Daubert Objection Procedure: Loser Pays With Trial Time

The court denied without prejudice the parties' various motions to strike expert reports and exclude expert testimony. "The approximate 500 pages of paper constituting these motions, responses, sur-responses, and sur-sur-responses is an indication that the parties wish to pre-try this case by lengthy and complicated motions, necessitating the reading of depositions by the judge not familiar with the factual allegations and issues to be determined at trial. Unfortunately, this is not a docket where it is possible. In addition, it is improbable to accurately make admissibility determinations abstractly without the benefit of hearing the testimony in the trial. Each side (yes, 'side') will receive eighteen hours in which to present their cases to the jury beginning with opening statement and ending with the closing of the evidence. . . . If a party wishes to make a Daubert objection, the Court will accommodate that party, listen to the testimony of the witness and the argument of counsel, and make a determination as to admissibility of the witness's testimony, in whole or in part.

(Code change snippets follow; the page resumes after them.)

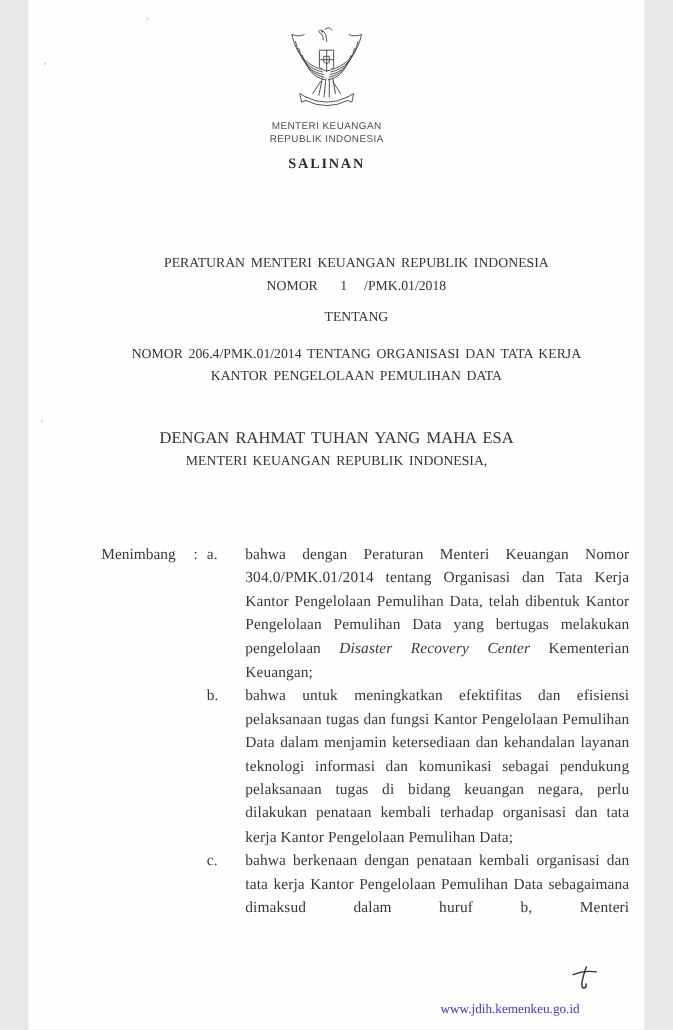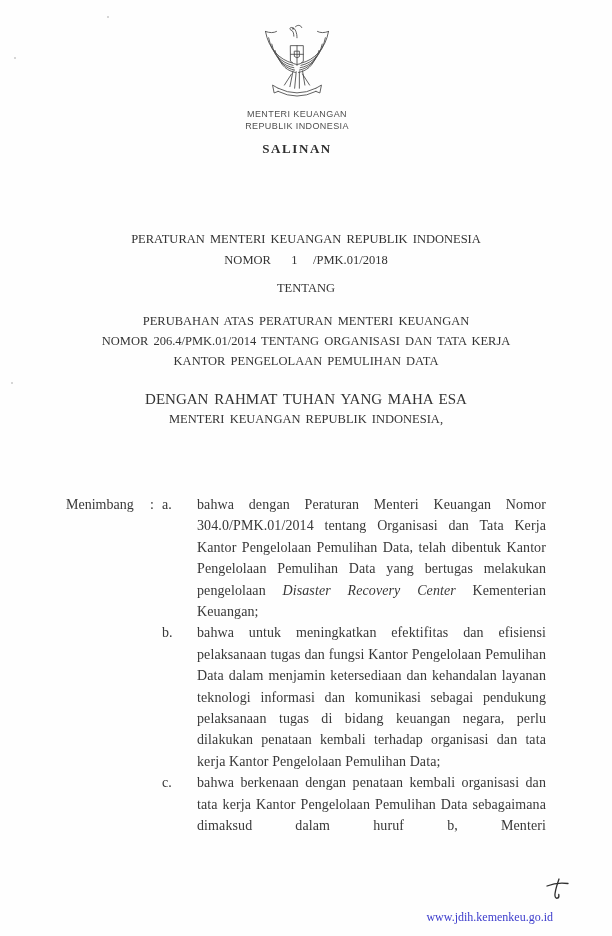--- a/index.html
+++ b/index.html
@@ -4,7 +4,7 @@
 <style>
   html,body{margin:0;padding:0;background:#e8e8e8;}
   .page{
-    position:relative;width:612px;height:936px;margin:0 auto;
+    position:relative;width:560px;height:936px;margin:0 auto;
     background:#fefefe;overflow:hidden;
     font-family:"Liberation Serif","DejaVu Serif",serif;
     color:#383838;

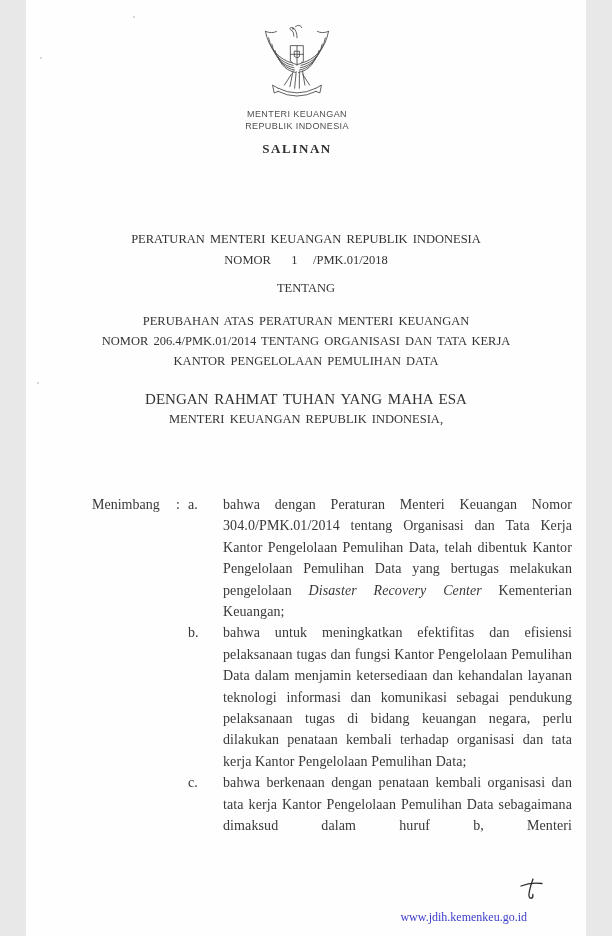--- a/index.html
+++ b/index.html
@@ -17,7 +17,7 @@
   .salinan{font-size:13px;font-weight:bold;letter-spacing:1.6px;color:#2e2e2e;margin-top:9px;}
   
   .title{position:absolute;top:229px;left:0;width:100%;text-align:center;
-    font-size:12.5px;line-height:21px;color:#333;word-spacing:2px;}
+    font-size:12.5px;line-height:21px;color:#333;word-spacing:2px;padding-left:18px;}
   .title .nomor{white-space:pre;}
   .title .tentang{margin-top:7px;}
   .subject{margin-top:12px;line-height:20px;}

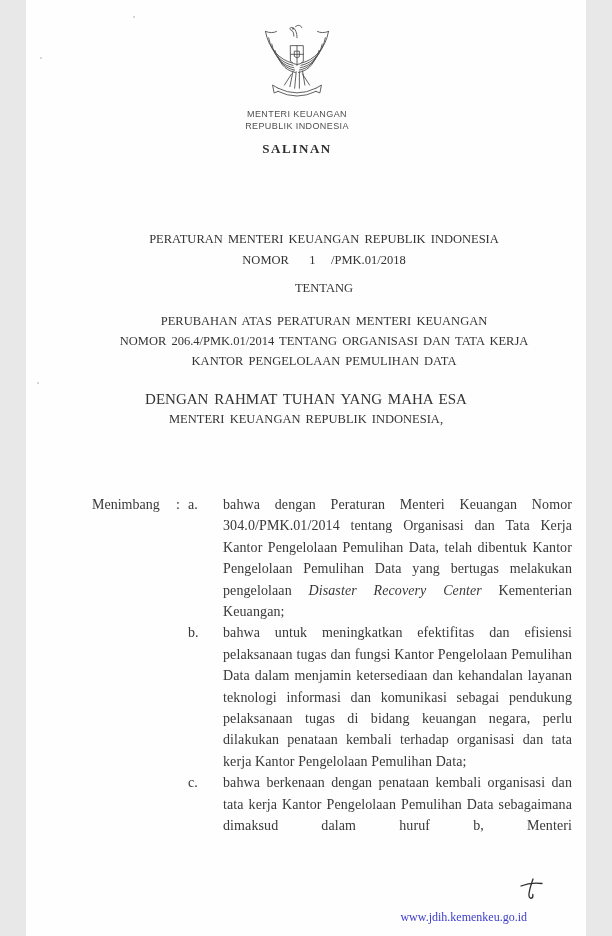--- a/index.html
+++ b/index.html
@@ -101,7 +101,6 @@
     <div class="nomor">NOMOR    1   /PMK.01/2018</div>
     <div class="tentang">TENTANG</div>
     <div class="subject">
-      <div>PERUBAHAN ATAS PERATURAN MENTERI KEUANGAN</div>
       <div>NOMOR 206.4/PMK.01/2014 TENTANG ORGANISASI DAN TATA KERJA</div>
       <div>KANTOR PENGELOLAAN PEMULIHAN DATA</div>
     </div>

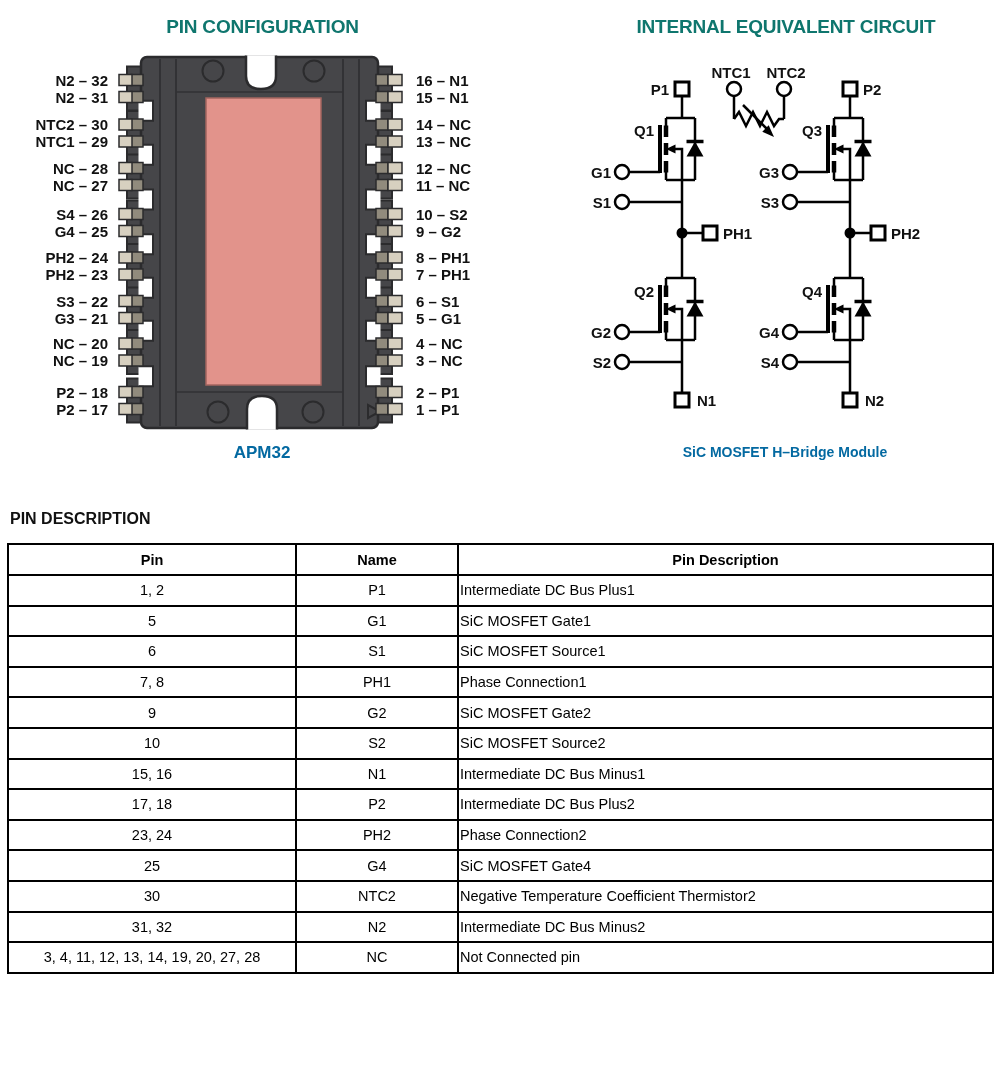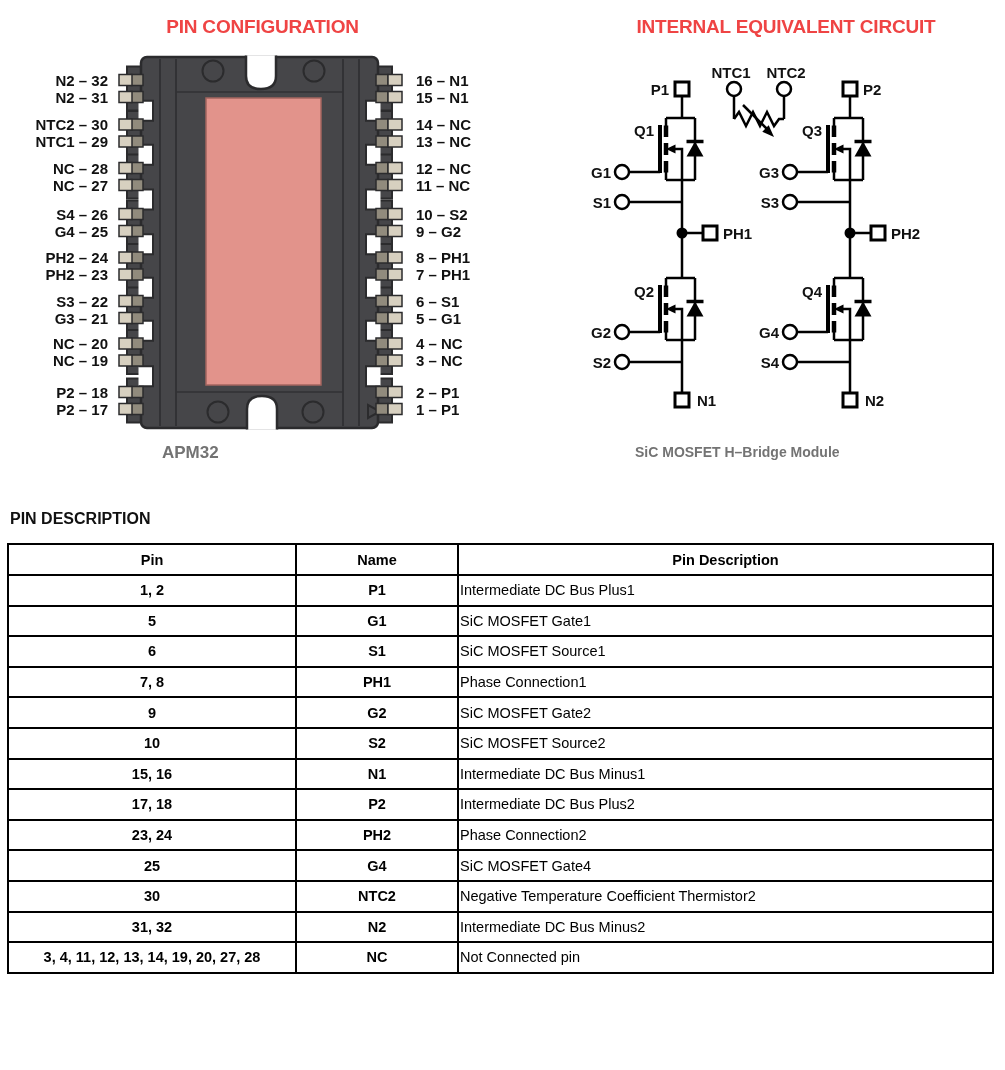--- a/index.html
+++ b/index.html
@@ -6,7 +6,7 @@
   .page{position:relative;width:1005px;height:1070px;background:#fff;
         font-family:"Liberation Sans",sans-serif;color:#000;overflow:hidden;}
   .sec-title{position:absolute;font:bold 19px "Liberation Sans",sans-serif;
-             letter-spacing:-0.2px;text-align:center;color:#ef4444;}
+             letter-spacing:-0.2px;text-align:center;color:#0f766e;}
   .caption{position:absolute;font:bold 17px "Liberation Sans",sans-serif;
            color:#737373;}
   .section-heading{position:absolute;font:bold 16px "Liberation Sans",sans-serif;color:#111;}

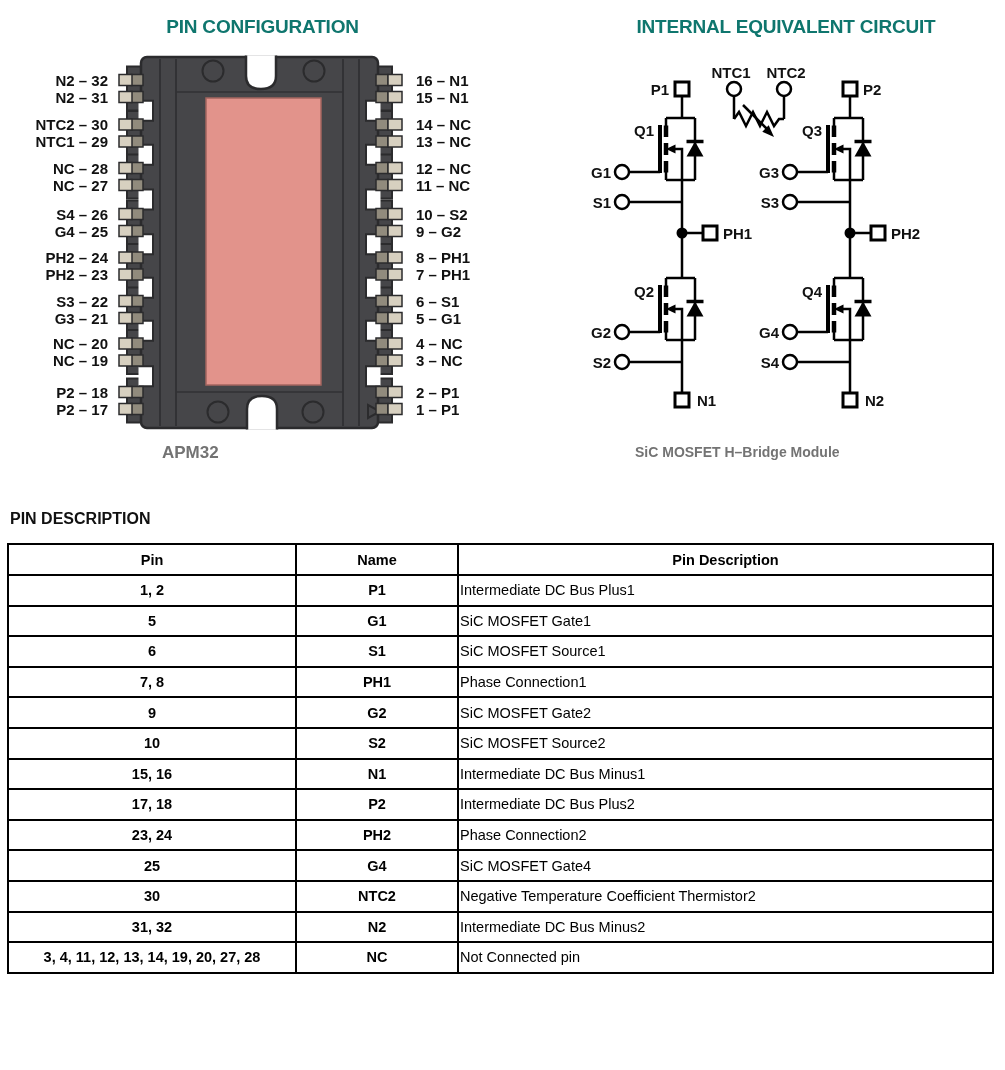--- a/index.html
+++ b/index.html
@@ -8,7 +8,7 @@
   .sec-title{position:absolute;font:bold 19px "Liberation Sans",sans-serif;
              letter-spacing:-0.2px;text-align:center;color:#0f766e;}
   .caption{position:absolute;font:bold 17px "Liberation Sans",sans-serif;
-           color:#737373;}
+           text-align:center;color:#0369a1;}
   .section-heading{position:absolute;font:bold 16px "Liberation Sans",sans-serif;color:#111;}
   svg.gfx{position:absolute;left:0;top:0;}
   .pin-label{font:bold 15px "Liberation Sans",sans-serif;fill:#111;}

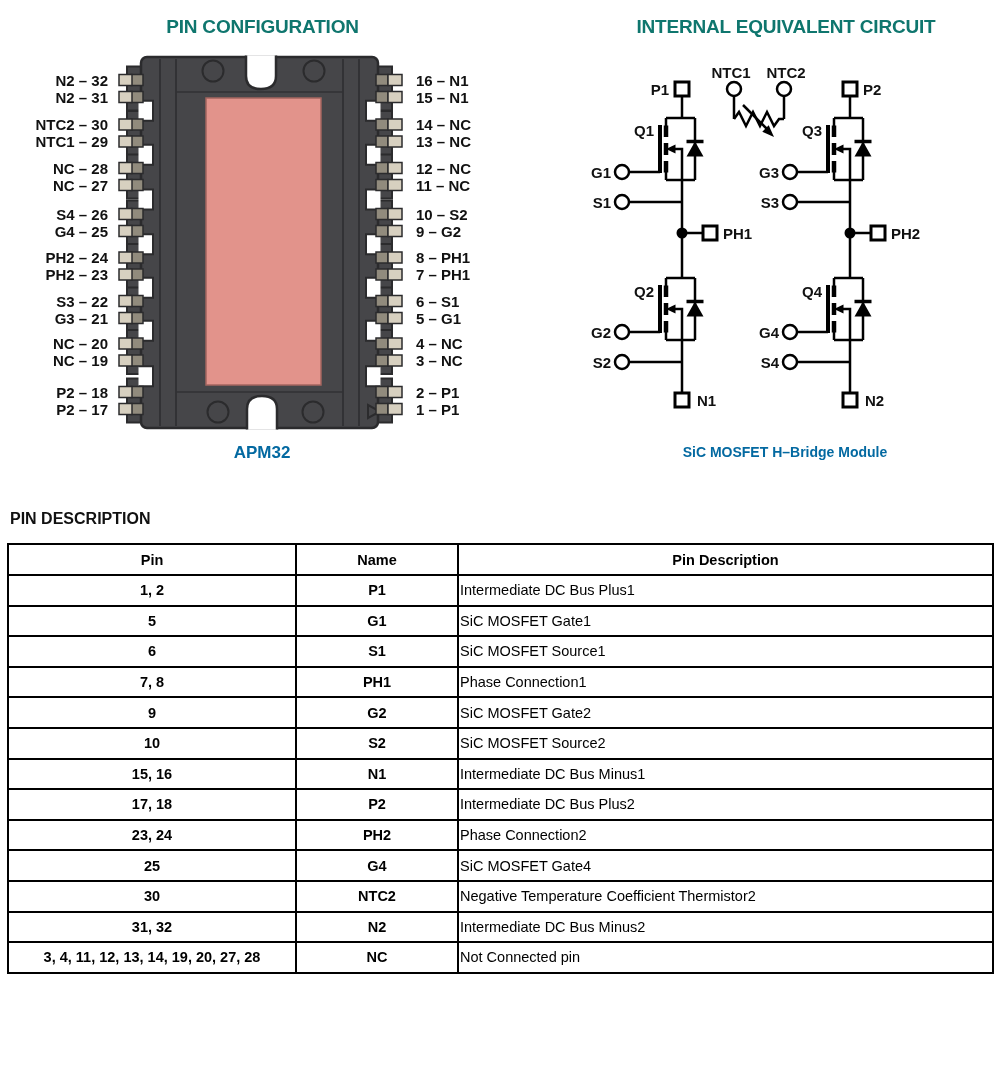--- a/index.html
+++ b/index.html
@@ -19,7 +19,7 @@
                 font-size:14.5px;color:#000;padding:1px;}
   table.pindesc th{height:27px;font-weight:bold;text-align:center;}
   table.pindesc td{height:26.6px;}
-  td.c{text-align:center;font-weight:bold;}
+  td.c{text-align:center;}
   td.l{text-align:left;padding-left:9px;}
   col.c1{width:288px;} col.c2{width:162px;} col.c3{width:535px;}
 </style>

If the objection is overruled, the time taken for that process outside the presence of the jury will be subtracted from the eighteen hours of time of the objector(s). If the objection is sustained, the time taken will be subtracted from the presenter of the witness's eighteen hours of presentation. If the parties want to simply cross-examine expert witnesses for the consumption of their eighteen hours, that is their business."

The Quantum World Corporation v. Dell Inc. et al, 1-11-cv-00688 (TXWD March 20, 2014, Order) (Sparks, J.)